For more details, click the information symbol in the Data quality tile. For a full set of data quality measures and messages, see Data quality messages.

For log anomaly detection training, an extra Models tile is displayed containing information on the models that were generated during training. For more details, see Displaying log anomaly detection resources and models.

Change risk tiles

For change risk, there is a new section entitled Ticket data quality, consisting of three tiles:

  • Closed tickets: A number. For example, 10000. Historical ticket data must be in a terminal state (closed tickets) in order for the algorithm to train.
  • Missing tickets: Data in high-importance fields within a ticket is needed to create good models. The more complete the data that you have in all fields (such as type, business service, sys domain and short description), the better your models perform.
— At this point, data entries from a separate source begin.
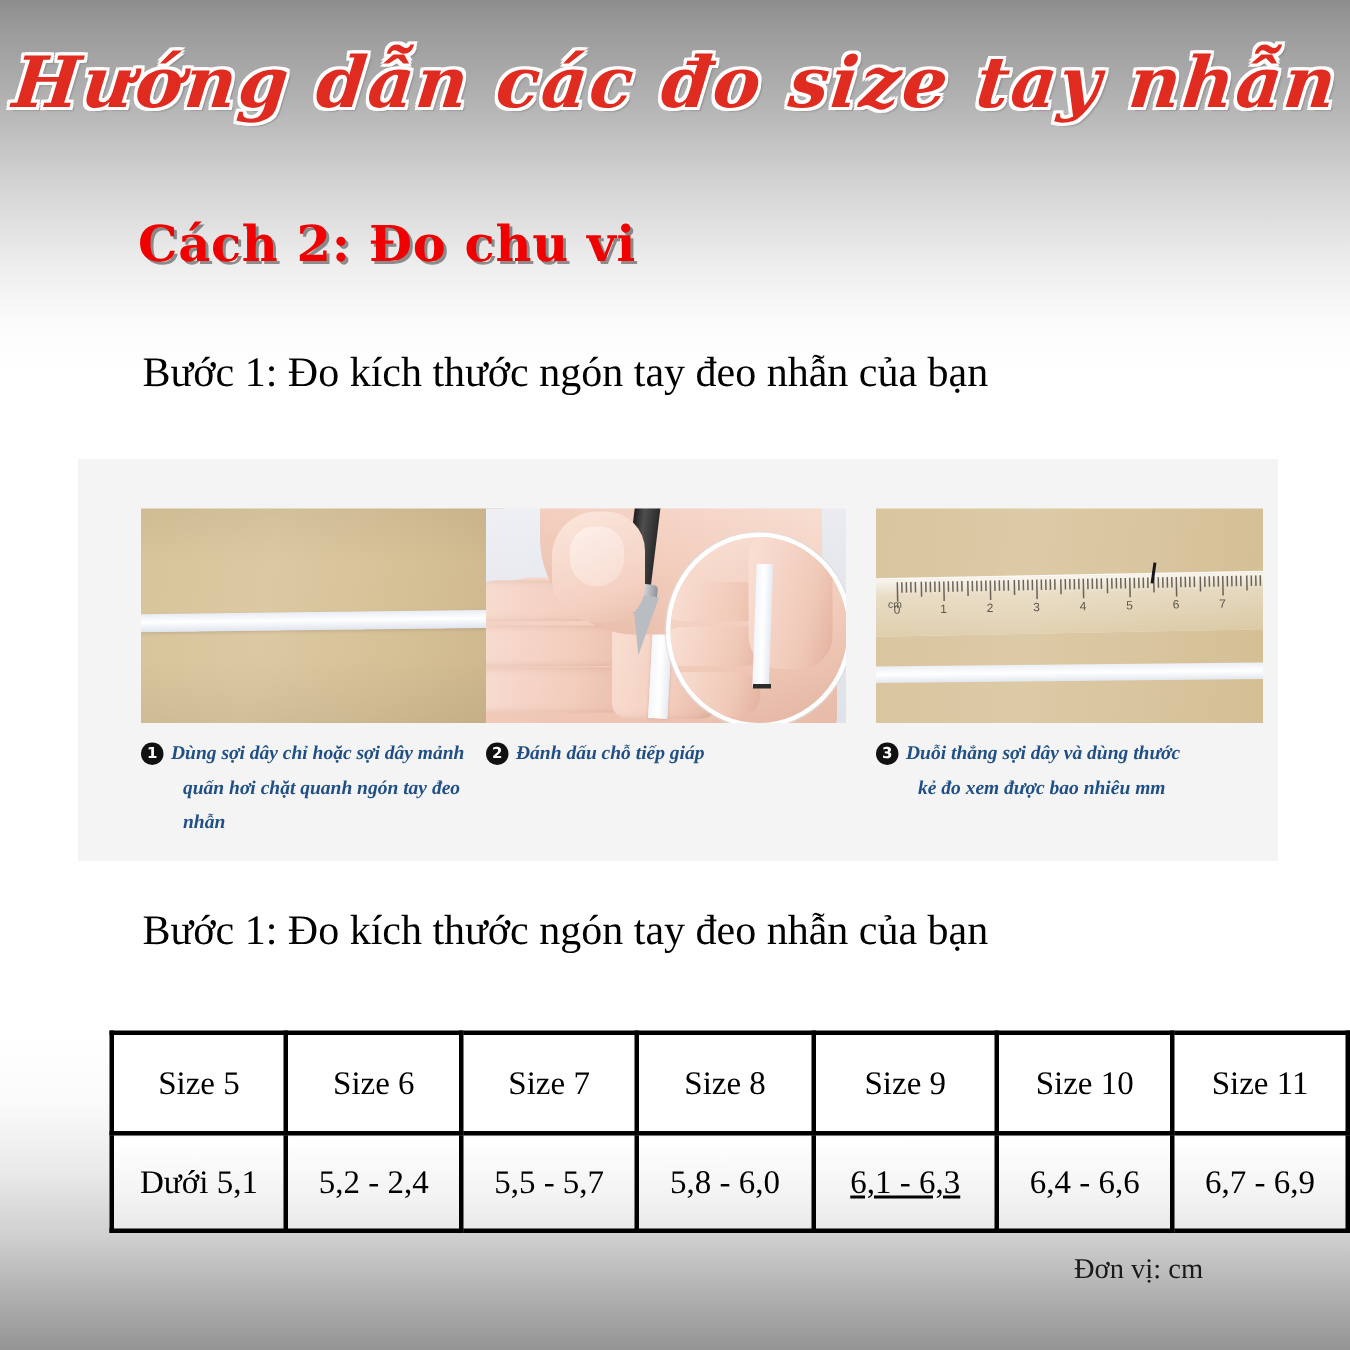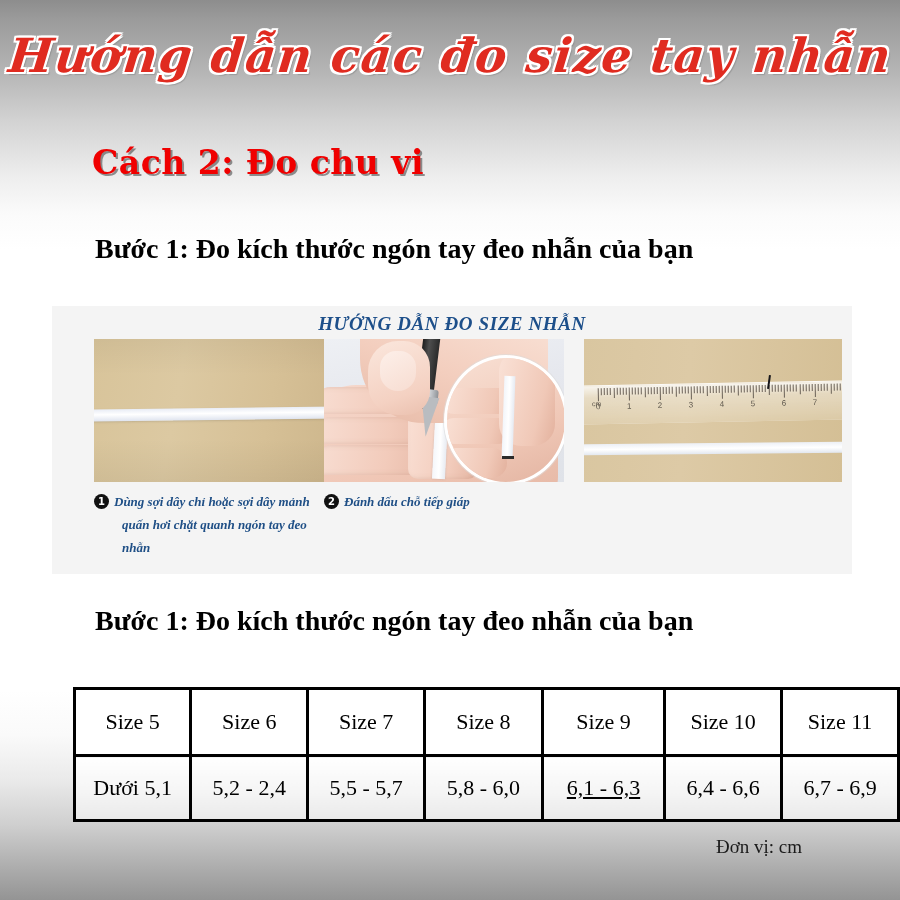--- a/index.html
+++ b/index.html
@@ -72,21 +72,20 @@
     white-space: nowrap;
   }
 
   
   .step-line {
     position: absolute;
     font-family: "Liberation Serif", serif;
     font-size: 28px;
     color: #000000;
     white-space: nowrap;
-    font-weight: bold;
   }
   #step-line-1 { left: 95px; top: 233px; }
   #step-line-2 { left: 95px; top: 605px; }
 
   
   #infographic {
     position: absolute;
     left: 52px;
     top: 306px;
     width: 800px;
@@ -388,21 +387,20 @@
   <div id="title-banner">
     <span id="main-title">Hướng dẫn các đo size tay nhẫn</span>
   </div>
 
   <div id="method-heading">Cách 2: Đo chu vi</div>
 
   <div class="step-line" id="step-line-1">Bước 1: Đo kích thước ngón tay đeo nhẫn của bạn</div>
 
   <div id="infographic">
 
-    <div id="infographic-title">HƯỚNG DẪN ĐO SIZE NHẪN</div>
 
     <div class="info-panel" id="info-panel-1">
       <div class="photo photo-thread">
         <div class="thread-strip"></div>
       </div>
       <div class="caption">
         <span class="num">1</span><span>Dùng sợi dây chỉ hoặc sợi dây mảnh</span>
         <span class="line2">quấn hơi chặt quanh ngón tay đeo nhẫn</span>
       </div>
     </div>
@@ -525,20 +523,24 @@
               <div class="ruler-num" style="left: 142px;">4</div>
               <div class="ruler-num" style="left: 173px;">5</div>
               <div class="ruler-num" style="left: 204px;">6</div>
               <div class="ruler-num" style="left: 235px;">7</div>
             </div>
           <div class="ruler-unit">cm</div>
         </div>
         <div class="ink-mark"></div>
         <div class="measured-strip"></div>
       </div>
+      <div class="caption">
+        <span class="num">3</span><span>Duỗi thẳng sợi dây và dùng thước</span>
+        <span class="line2">kẻ đo xem được bao nhiêu mm</span>
+      </div>
     </div>
 
   </div>
 
   <div class="step-line" id="step-line-2">Bước 1: Đo kích thước ngón tay đeo nhẫn của bạn</div>
 
   <table id="size-table">
     <tbody>
       <tr class="header-row" id="size-header-row">
           <td style="width: 103px;">Size 5</td>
Note: if less than 0.5% of the total closed tickets are missing the relevant field (type, business service, and so on), it is displayed as 0% in the UI.
  • Ticket Word Count: Tickets with a short (<5 words) overall word count generally don’t provide enough information for the algorithm to create good models. This field combines long and short count words for the number of tickets, say 10000.

There is also a Model prediction tile, which shows the number of incidents causing tickets as a percentage.

What to do next

If you selected manual deployment when setting up training for the model, then you can now proceed to deploy the AI models that you created. For more details, see Deploying models.

If you encountered errors in the training, see the following sections for more information:

Reference information

The following information is referenced in this task.

List of algorithm training setups

Column Description
AI algorithm The AI algorithm that is related to this record. Possible values are: Change risk, Log anomaly detection,Metric anomaly detection, Similar incidents, and Temporal grouping.
Latest model version Latest version of the model. A new version of the model is generated every that time the algorithm training setup is run.
Version deployed This is the currently deployed version of the model. If training is scheduled and deployment is automatic, then the value in this field always matches the value in the Version field.
Date trained Date and time this training setup was last run. If it has never been run then this field is blank.
Activity Displays one of the following status values: (a) Not started: this training setup has not yet been run; (b) Training: the training setup is currently running; (c) Training queued: training is currently waiting on another training job to complete; (d) Training complete: the most recent training setup run was successful; (e) Failed: Training failed.
Danger zone Contains the Delete option, which will delete all models for the algorithm.